Toxicology and Industrial Health ◽

10.1177/0748233718819371 ◽

2019 ◽

Vol 35 (2) ◽

pp. 159-164 ◽

Cited By ~ 3

Author(s):

Anreddy Rama Narsimha Reddy ◽

Srividya Lonkala

Keyword(s):

Oxidative Stress ◽

Cell Membrane ◽

Membrane Damage ◽

Human Embryonic Kidney ◽

Hek 293 ◽

Cell Membrane Damage ◽

Cuo Nps ◽

293 Cells ◽

And Oxidative Stress

This study aimed to evaluate the in vitro cytotoxicity and oxidative stress induced by the copper oxide nanoparticles (CuO NPs) in human embryonic kidney cell line (HEK-293) cells following exposure. CuO NPs size <50 nm were used in this study. HEK-293 cell cultures were exposed to different concentrations of CuO NPs between 3 µg/ml and 300 µg/ml and quartz (known as cytotoxic agent) and assessed for cell viability-mitochondrial function (MTT assay), cell membrane damage (lactate dehydrogenase (LDH) assay), reduced glutathione (GSH), interleukin-8 (IL-8), and lipid peroxidation levels.
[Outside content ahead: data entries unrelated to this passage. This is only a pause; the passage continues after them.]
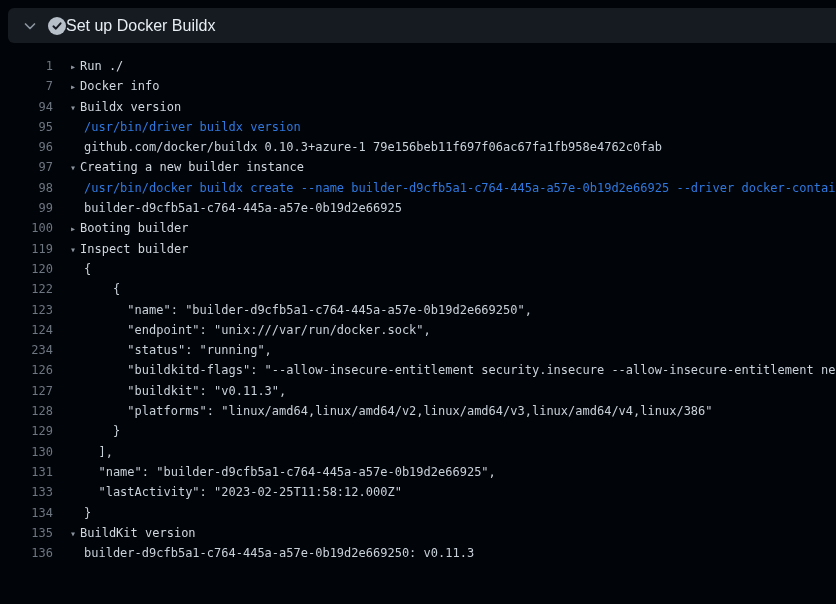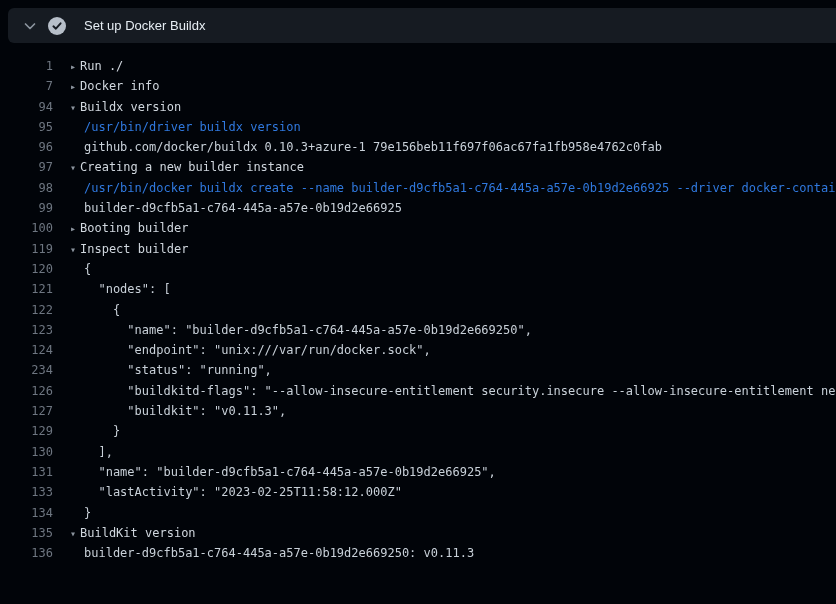"Set up Docker Buildx" .step-title { font-size: 13px -> 16px; margin-left: 18px -> 0 }
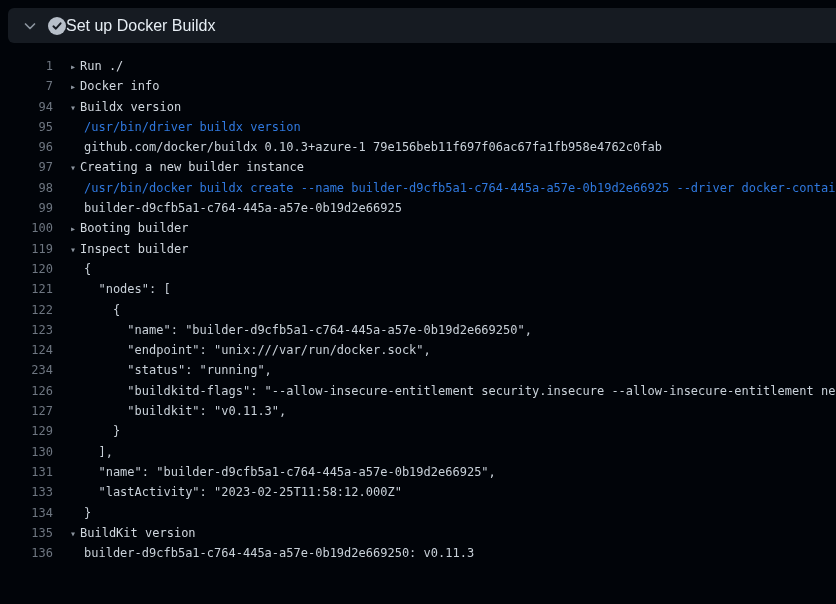"121" div.row { html: <div><span>121</span><span> "nodes": [</span></div> -> none }
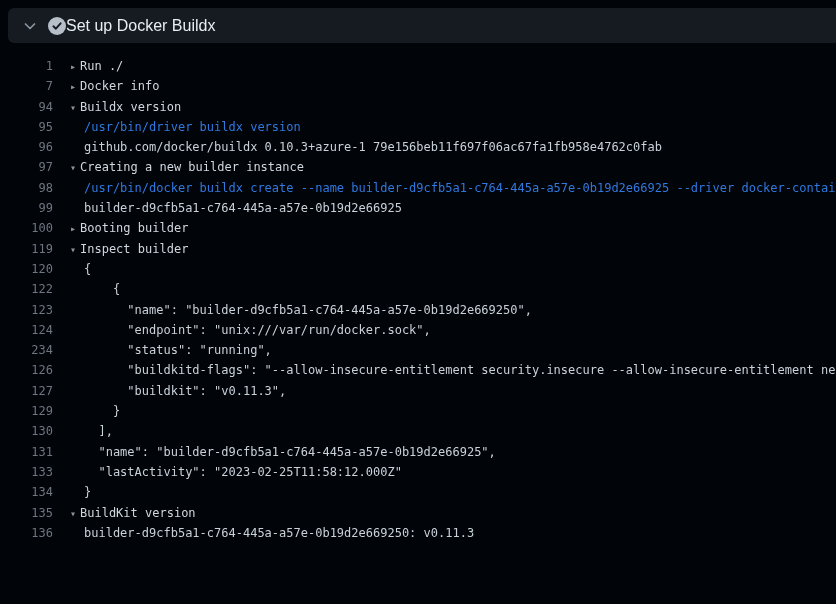"128" div.row { html: none -> <div><span>128</span><span> "platforms": "linux/amd64,linux/amd64/v2,linux/amd64/v3,linux/amd64/v4,linux/386"</span></div> }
The IC50 value of NPs was found to be 65.5 µg/ml. Exposure of HEK cells to CuO NPs (10–300 µg/ml) resulted in concentration-dependent cell membrane damage, increased production of IL-8, increased thiobarbituric acid reactive substance (TBARS), and decreased intracellular GSH levels. The significant increases in IL-8, TBARS, and LDH levels along with decreased GSH levels indicated induction of oxidative stress in cells. Our preliminary data suggest that oxidative stress might contribute to CuO NPs-induced cytotoxicity in HEK-293 cells.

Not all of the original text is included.